Interstate 94 from the Indiana Toll Road to M-1/Woodward Avenue in Detroit

When I left the Chicago area on my recent Mid-Western trip my next destination was in downtown Detroit.  After leaving Chicago via Interstate 90 on the Chicago Skyway and Indiana Toll Road I turned east on I-94 towards Detroit.  I wouldn't deviate from I-94 for about 250 miles.


Interstate 94 is a 1,585.20 mile east/west Interstate and is by far the largest non-X0 even digit Interstate.  I-94 was one of the original planned Federal Highway Act of 1956 Interstate routes.  I-94 begins concurrent with I-69 at the Blue Water Bridge in Port Huron, Michigan at the Canadian Border/western terminus of Kings Highway 402 and ends at I-90/US 212/US 87 in Billings, Montana.  I-94 is an incredibly vital link for commerce in the Mid-West and a popular port of entry from Canada.

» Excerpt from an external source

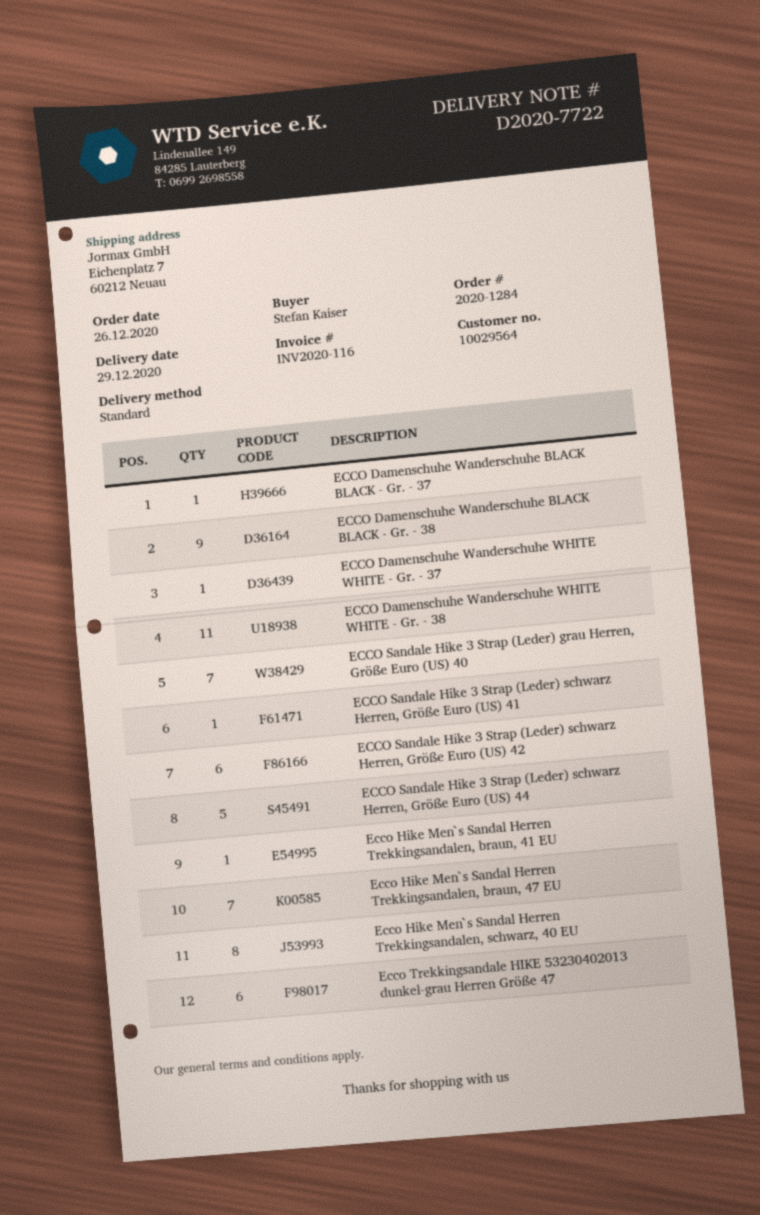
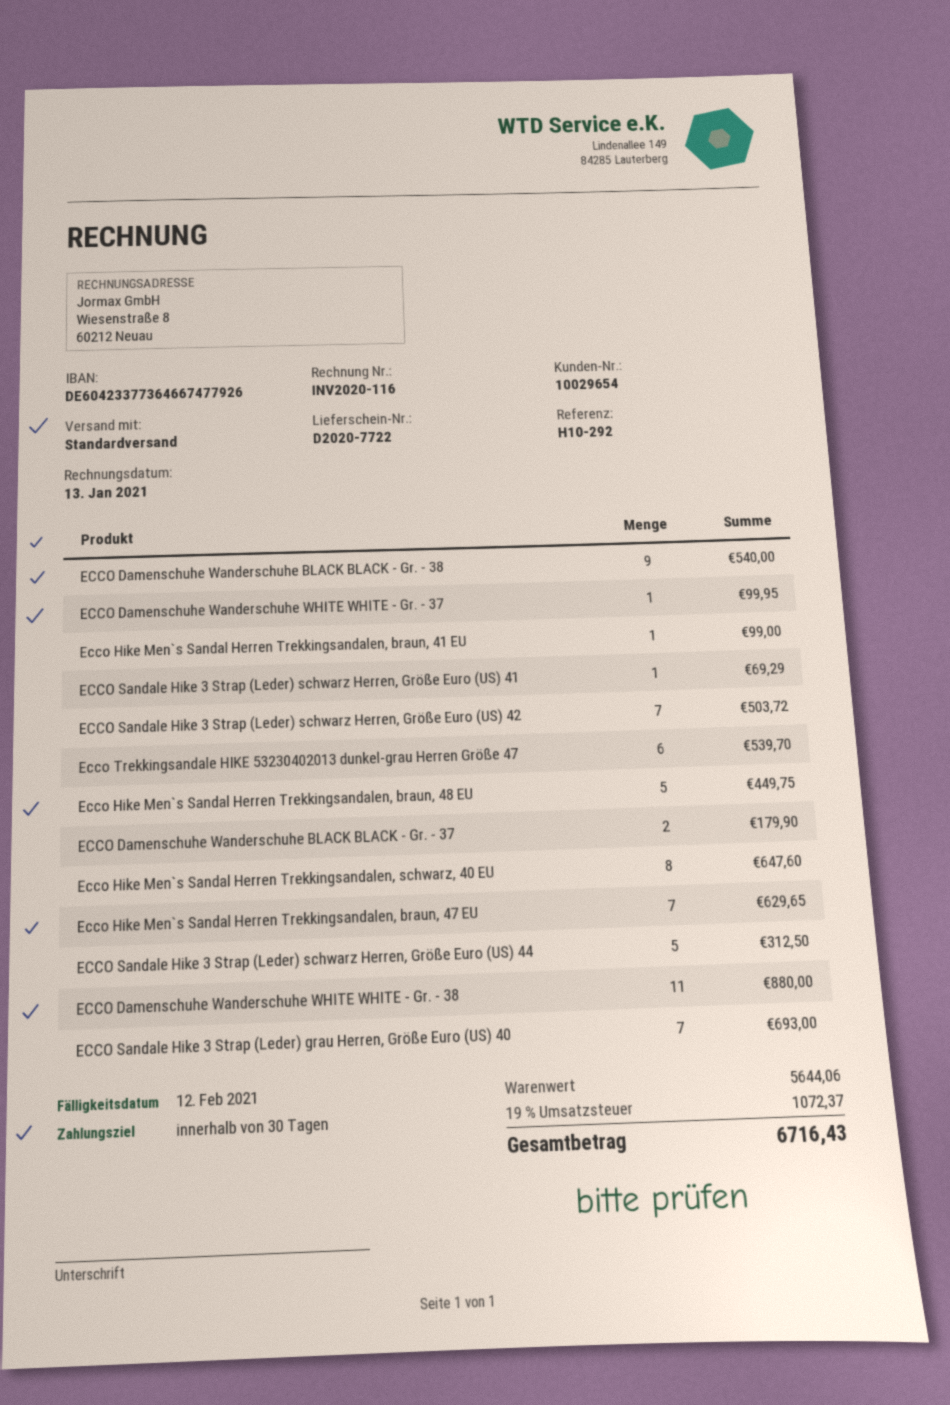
customer number: 10029564 -> 10029654
ECCO Damenschuhe Wanderschuhe BLACK BLACK - Gr. - 37: 1 -> 2
ECCO Sandale Hike 3 Strap (Leder) schwarz Herren, Größe Euro (US) 42: 6 -> 7
Ecco Hike Men`s Sandal Herren Trekkingsandalen, braun, 48 EU: none -> 5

Within Indiana I-94 largely was a limited access grade replacement for US Route 12 (especially when US 12 was on the Indiana Toll Road and Chicago Skyway).  Within Michigan I-94 was a direct limited access replacement for the following highways:

-  The original route of US 12 from the Indiana State Line east to Ann Arbor.
-  East of Ann Arbor I-94 largely replaced M-17 and US 112 (current US 12) to downtown Detroit.
-  I-94 east of Detroit largely replaced US 25 to Port Huron.

The Shell Corporation Highway Maps below show the highways present in Indiana and Michigan before I-94 was built in 1956.

1956 Indiana Highway Map

1956 Michigan Lower Peninsula Highway Map

My approach to I-94 began from I-90/Indiana Toll Road eastbound.  I departed I-90/Indiana Toll Road onto I-94 via Exit 21.

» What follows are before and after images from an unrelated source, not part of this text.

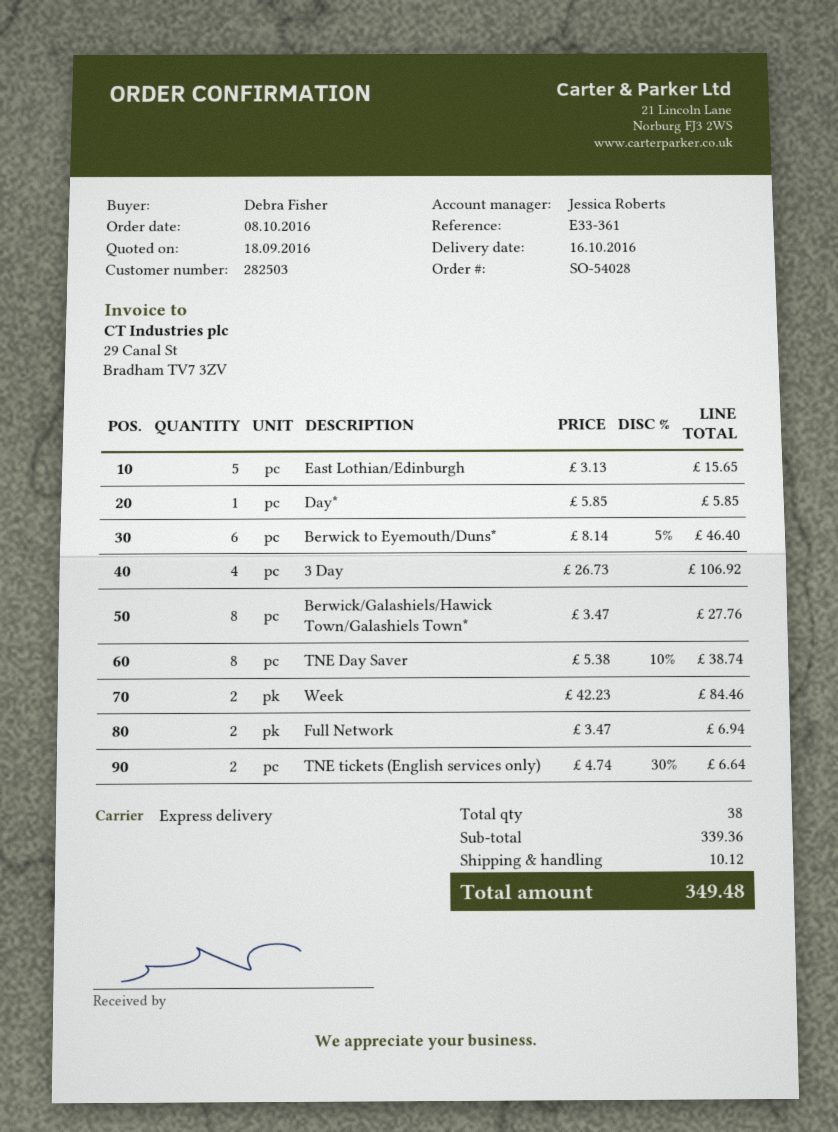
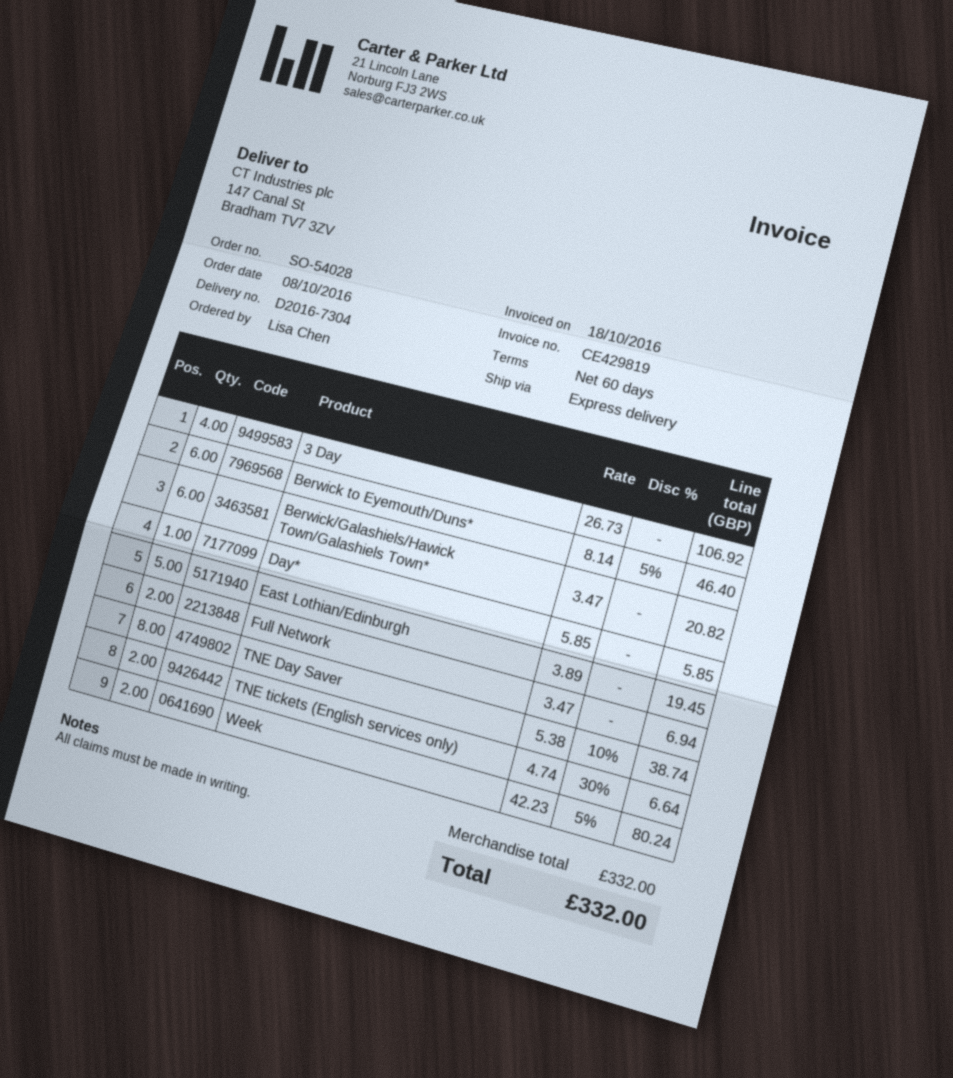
ordered by: Debra Fisher -> Lisa Chen
East Lothian/Edinburgh: 5 x 3.13 = 15.65 -> 5 x 3.89 = 19.45
Berwick/Galashiels/Hawick Town/Galashiels Town*: 8 x 3.47 = 27.76 -> 6 x 3.47 = 20.82
Week: 2 x 42.23 = 84.46 -> 2 x 42.23 - 5% = 80.24
subtotal: 339.36 -> 332.00
shipping: 10.12 -> none
total: 349.48 -> 332.00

In 2017 I drove the Indiana Toll Road east to the Ohio State Line.  My previous blog entry can be found below.

Great Lakes Road Trip Day 10 Part 2; Indiana Toll Road, dunes and Ohio Turnpike

I jointed I-94 east bound in Lake Station of Lake County at Mile Maker 16.


While I-94 isn't the most exciting road I've covered in the Mid-West it was one of the most common I took in the late 1990s.  Back in those days I used to frequently used to travel between Chicago, Detroit and Lansing which largely was on I-94.

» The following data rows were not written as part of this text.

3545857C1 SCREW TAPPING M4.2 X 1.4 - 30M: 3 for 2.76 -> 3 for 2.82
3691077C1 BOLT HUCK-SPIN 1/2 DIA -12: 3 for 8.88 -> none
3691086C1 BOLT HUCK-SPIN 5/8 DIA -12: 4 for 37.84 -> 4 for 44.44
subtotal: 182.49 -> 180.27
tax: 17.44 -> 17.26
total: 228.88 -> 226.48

East of the Indiana Toll Road the route of I-94 enters Porter County as has a highway junction with IN 249 at Exit 19 in Portage.



Detroit is signed as being 256 miles away on I-94 east of IN 249.


At Exit 22 A/B I-94 east meets US 20 in Burns Harbor.



I-94 east in Chesterston meets IN 49 at Exit 26 A/B.  IN 49 north is notable due to it being the direct access point to Indiana Dunes National Park (which feels weird to write) and Indiana Dunes State Park.




At Mile Marker 28 I-94 east has a trucking weigh station.



I-94 east enters LaPorte County and meets US 421 at Exit 34 A/B.




I-94 east meets US 20/US 35 at Exit 40 A/B on the outskirts of Michigan City.




East of US 20/US 35 the route of I-94 is signed as being 235 miles from Detroit.


I-94 east enters Berrien County, Michigan.  I-94 east traffic has access to a rest area/welcome center about a half mile into Michigan.







I-94 east Exit 1 accesses M-239 on Harbor Country Drive.


East of M-239 the route of I-94 has a weigh station.



I-94 east has access to New Buffalo, Niles and Three Oaks at Exit 4 A/B at US 12.



Detroit is signed as being 225 miles away from I-94 Exit 4 A/B.


At Exit 23 I-94 east accesses a I-94 Business Route through St. Joseph and Benton Harbor.



I-94 east meets M-63 at Exit 27.



I-94 east crosses the St. Joseph River and meets M-139 at Exit 28.




I-94 east meets US 31 at Napier Avenue at Exit 30.  Interestingly Napier Avenue is part of a discontinuous part of the US 31 limited access gap.  I-94 east multiplexes US 31 north until it splits away onto I-196 north at Exit 34.







I-94 east of US 31/I-196 drops to a four lane configuration and is signed as 185 miles from Detroit.




There is a closed rest area on I-94 east of US 31/I-196.



At Exit 41 I-94 east meets M-140.  East of M-140 the route of I-94 enters Van Buren County.


At Exit 56 I-94 east meets M-51.



I-94 east crosses the Paw Paw River and meets M-40 at Exit 60.  M-40 directly accesses Paw Paw which is the Van Buren County seat.  Paw Paw is named after the Pawpaw trees that used to line the Paw Paw River.  East of M-40 Kalamazoo is signed as 20 miles away on I-94.




I-94 east enters Kalamzoo County and meets US 131 at Exit 74 A/B on the outskirts of the City of Kalamazoo.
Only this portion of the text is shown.